■ Data for review ■

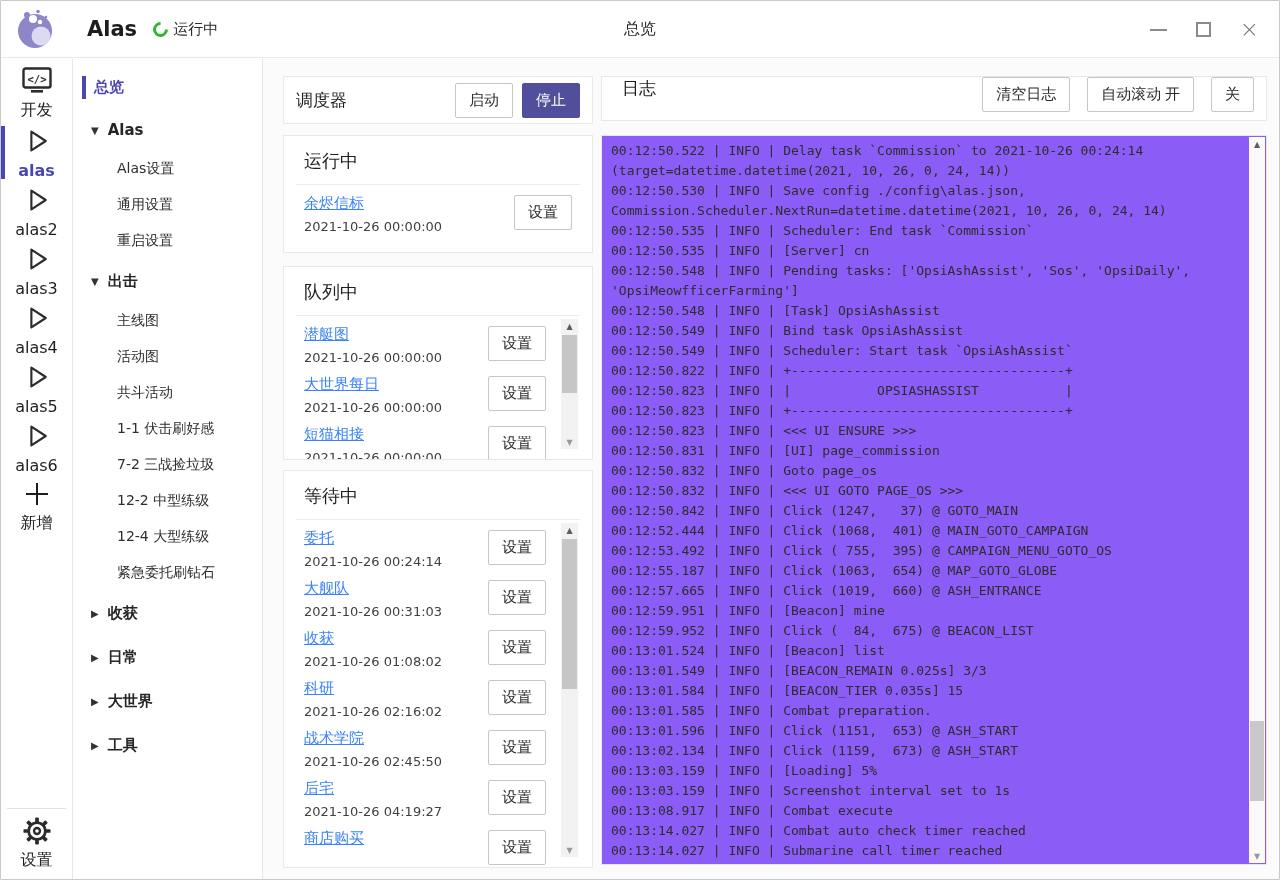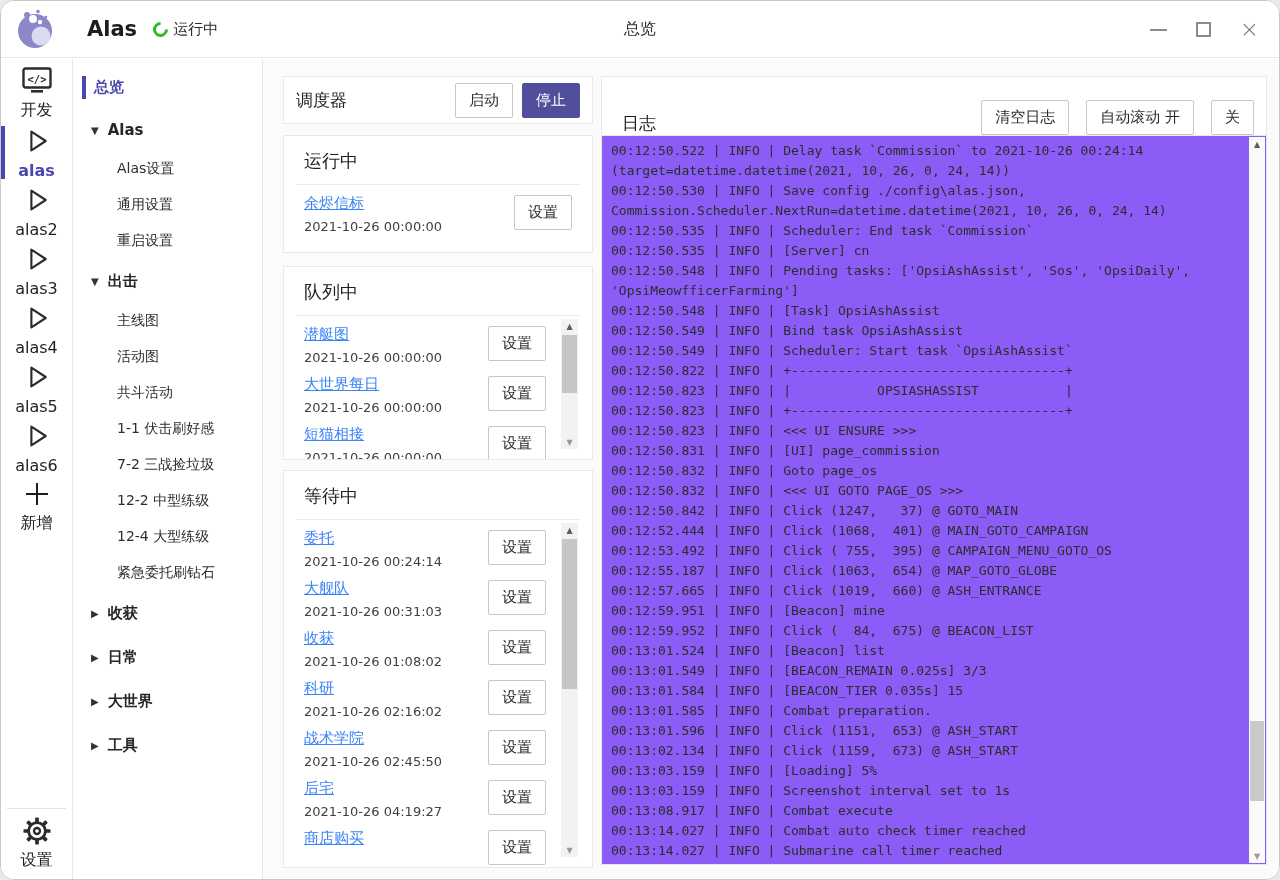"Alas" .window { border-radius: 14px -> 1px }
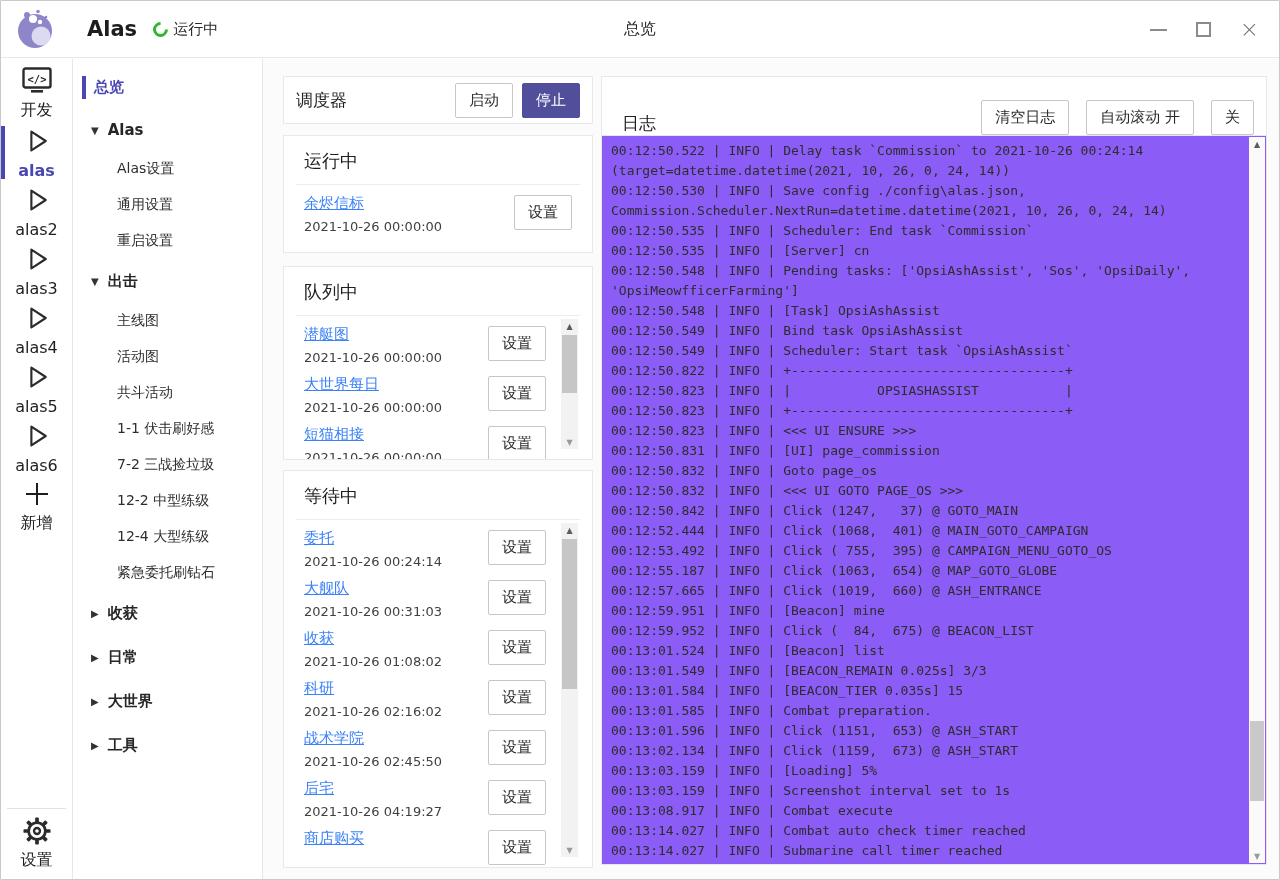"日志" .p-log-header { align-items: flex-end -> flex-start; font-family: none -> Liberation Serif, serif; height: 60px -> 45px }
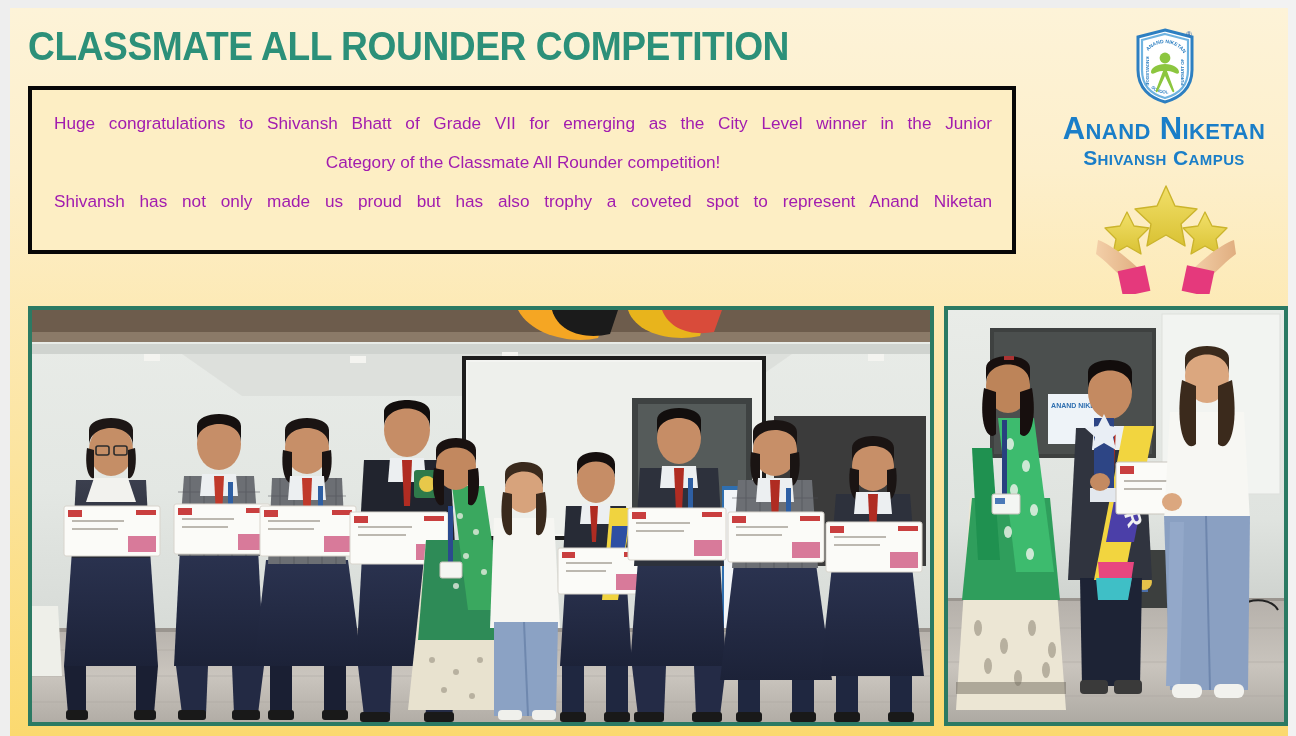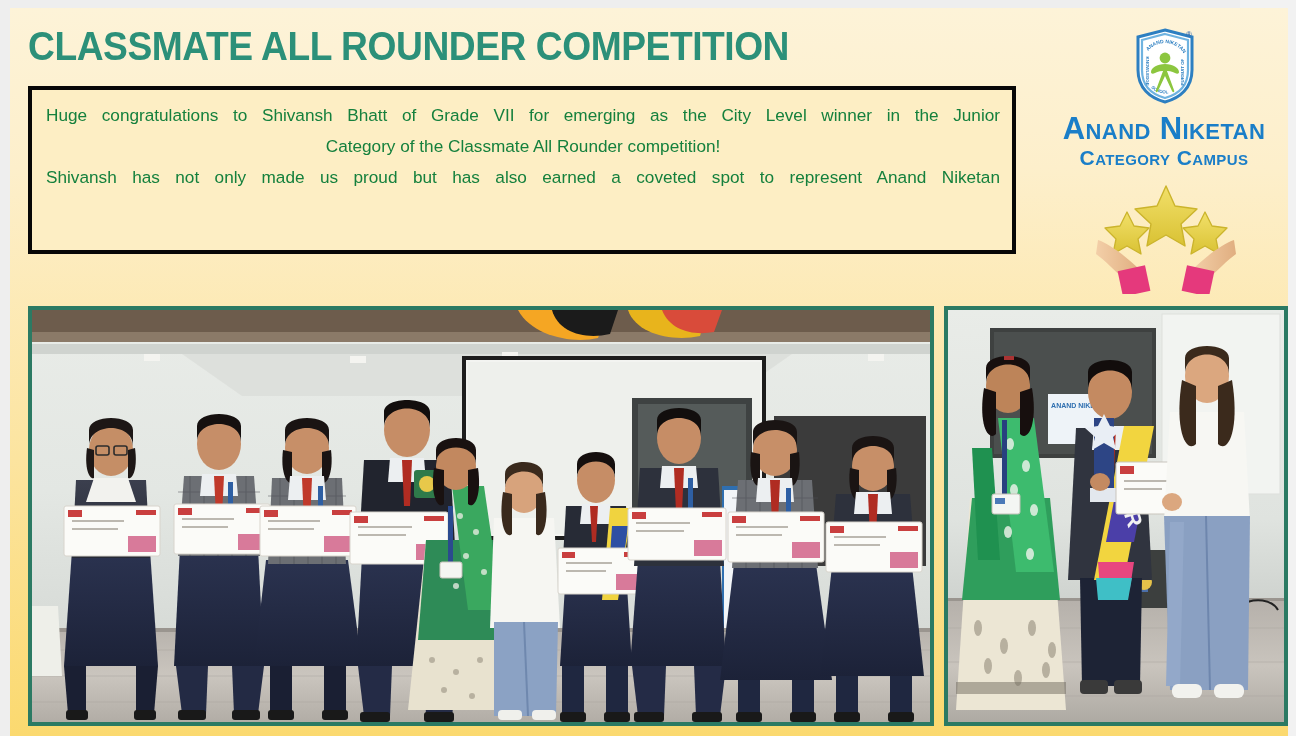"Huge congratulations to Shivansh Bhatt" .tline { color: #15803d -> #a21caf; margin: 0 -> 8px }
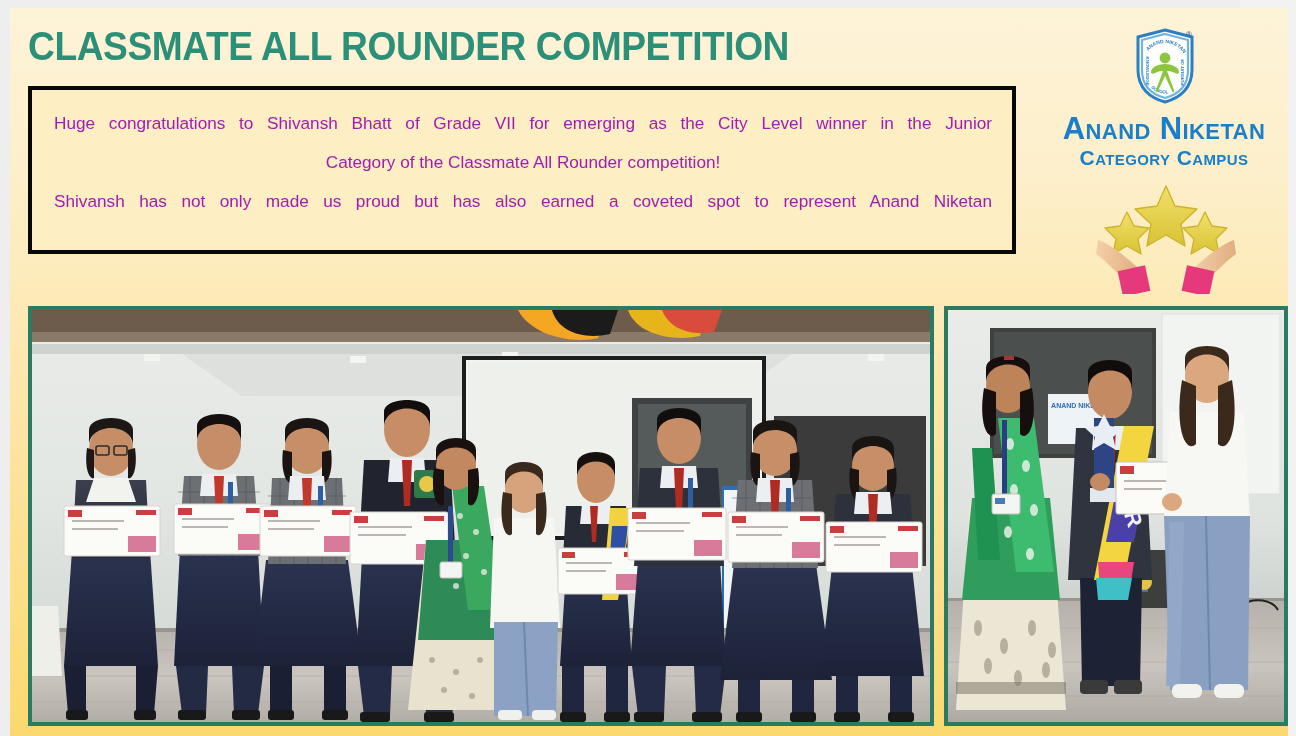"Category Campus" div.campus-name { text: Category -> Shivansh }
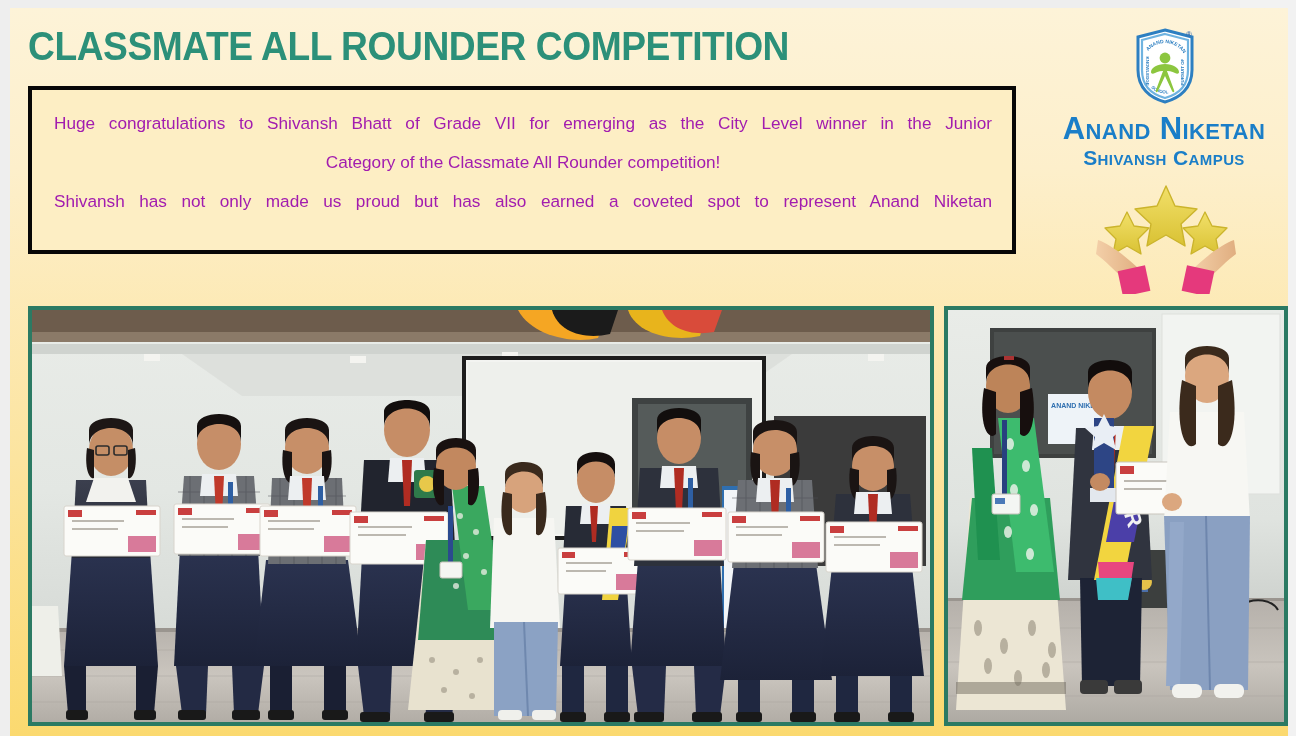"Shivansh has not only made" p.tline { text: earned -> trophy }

■ Work instruction ■
Your answer must consist of the entries, unchanged, with no pictures in it.

■ Result ■
"Alas" .window { border-radius: 14px -> 1px }
"日志" .p-log-header { align-items: flex-end -> flex-start; font-family: none -> Liberation Serif, serif; height: 60px -> 45px }
"Huge congratulations to Shivansh Bhatt" .tline { color: #15803d -> #a21caf; margin: 0 -> 8px }
"Category Campus" div.campus-name { text: Category -> Shivansh }
"Shivansh has not only made" p.tline { text: earned -> trophy }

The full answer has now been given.